Experimental program
Comparison scheme
Effect test

Embodiment 1

[0052] Embodiment 1 liposome encapsulated maduramycin (also known as maduramycin liposome)

[0053] Example 1 uses maduramycin as a representative compound of the compound shown in formula I for liposome encapsulation. Wherein the specific structural formula of maduramycin is as follows:

[0054]

[0055] Concrete preparation steps are as follows:

[0056] (1) Take by weighing 20g soybean lecithin, 10g cholesterol and 5g maduramycin, and place them in a round bottom bottle;

[0057] (2) Dissolve the mixed solvent of 15mL of chloroform and 2mL of methanol;

[0058] (3) the dissolved solution is placed in a rotary evaporator at normal temperature, and most of the organic solvent is removed by distillation under reduced pressure, and then the residual organic solvent is removed with a nitrogen blower;

[0059] (4) After removing the organic solvent, add a certain amount of sucrose buffer (2125mg sucrose, 94mg glycine and 7mg calcium chloride dihydrate can be mixed and disso...

Embodiment 2

[0060] Example 2 Liposome encapsulation J1-001-1 (also known as J1-001-1 liposome)

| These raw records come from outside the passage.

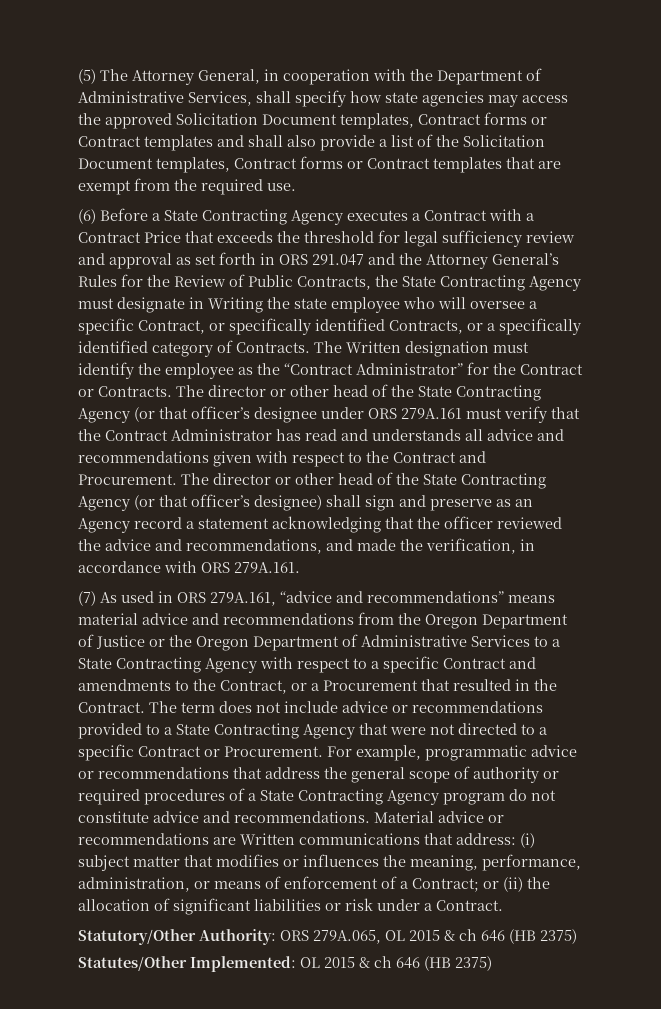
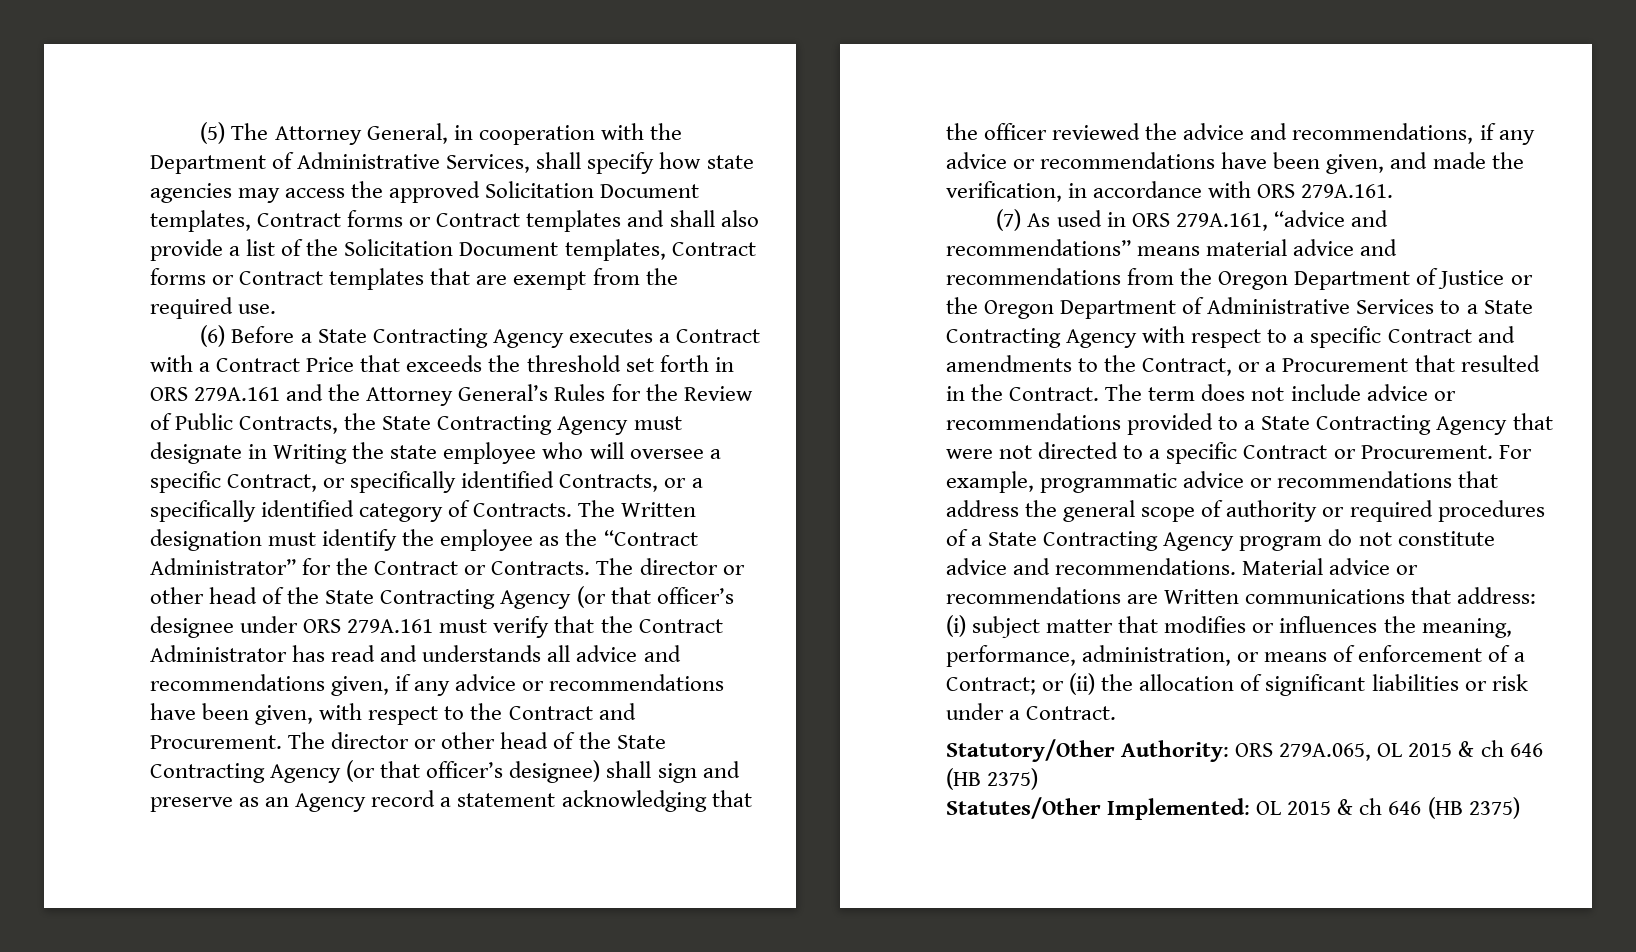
- (6) Before a State Contracting Agency executes a Contract with a Contract Price that exceeds the threshold for legal sufficiency review and approval as set forth in ORS 291.047 and the Attorney General’s Rules for the Review of Public Contracts, the State Contracting Agency must designate in Writing the state employee who will oversee a specific Contract, or specifically identified Contracts, or a specifically identified category of Contracts.
+ (6) Before a State Contracting Agency executes a Contract with a Contract Price that exceeds the threshold set forth in ORS 279A.161 and the Attorney General’s Rules for the Review of Public Contracts, the State Contracting Agency must designate in Writing the state employee who will oversee a specific Contract, or specifically identified Contracts, or a specifically identified category of Contracts.
- The director or other head of the State Contracting Agency (or that officer’s designee under ORS 279A.161 must verify that the Contract Administrator has read and understands all advice and recommendations given with respect to the Contract and Procurement.
+ The director or other head of the State Contracting Agency (or that officer’s designee under ORS 279A.161 must verify that the Contract Administrator has read and understands all advice and recommendations given, if any advice or recommendations have been given, with respect to the Contract and Procurement.
- The director or other head of the State Contracting Agency (or that officer’s designee) shall sign and preserve as an Agency record a statement acknowledging that the officer reviewed the advice and recommendations, and made the verification, in accordance with ORS 279A.161.
+ The director or other head of the State Contracting Agency (or that officer’s designee) shall sign and preserve as an Agency record a statement acknowledging that the officer reviewed the advice and recommendations, if any advice or recommendations have been given, and made the verification, in accordance with ORS 279A.161.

[0061] Example 2 uses J1-001-1 as a representative compound of the compound represented by formula II for liposome encapsulation. The specific structural formula of J1-001-1 is as follows:

[0062] (J1-001-1),

[0063] Concrete preparation steps are as follows:

[0064] (1) Weigh 25g of gangliosides, 10g of cholesterol and 5g of J1-001-1, and place them in a round bottom bottle;

[0065] (2) Dissolve the mixed solvent of 15mL of chloroform and 2mL of methanol;

[0066] (3) After the solution is dissolved, it is placed in a rotary evaporator at normal temperature, and most of the organic solvent is removed by distillation under reduced pressure, and then the residual organic solvent is removed with a nitrogen blower;

[0067] (4) After removing the organic solvent, add a certain amount of sucrose buffer solution, ultrasonicate for 20 minutes in a water bath at 50°C, place in a high-pressu...

Embodiment 3

[0068] Example 3 Liposome encapsulation J1-001-2 (also known as J1-001-2 liposome)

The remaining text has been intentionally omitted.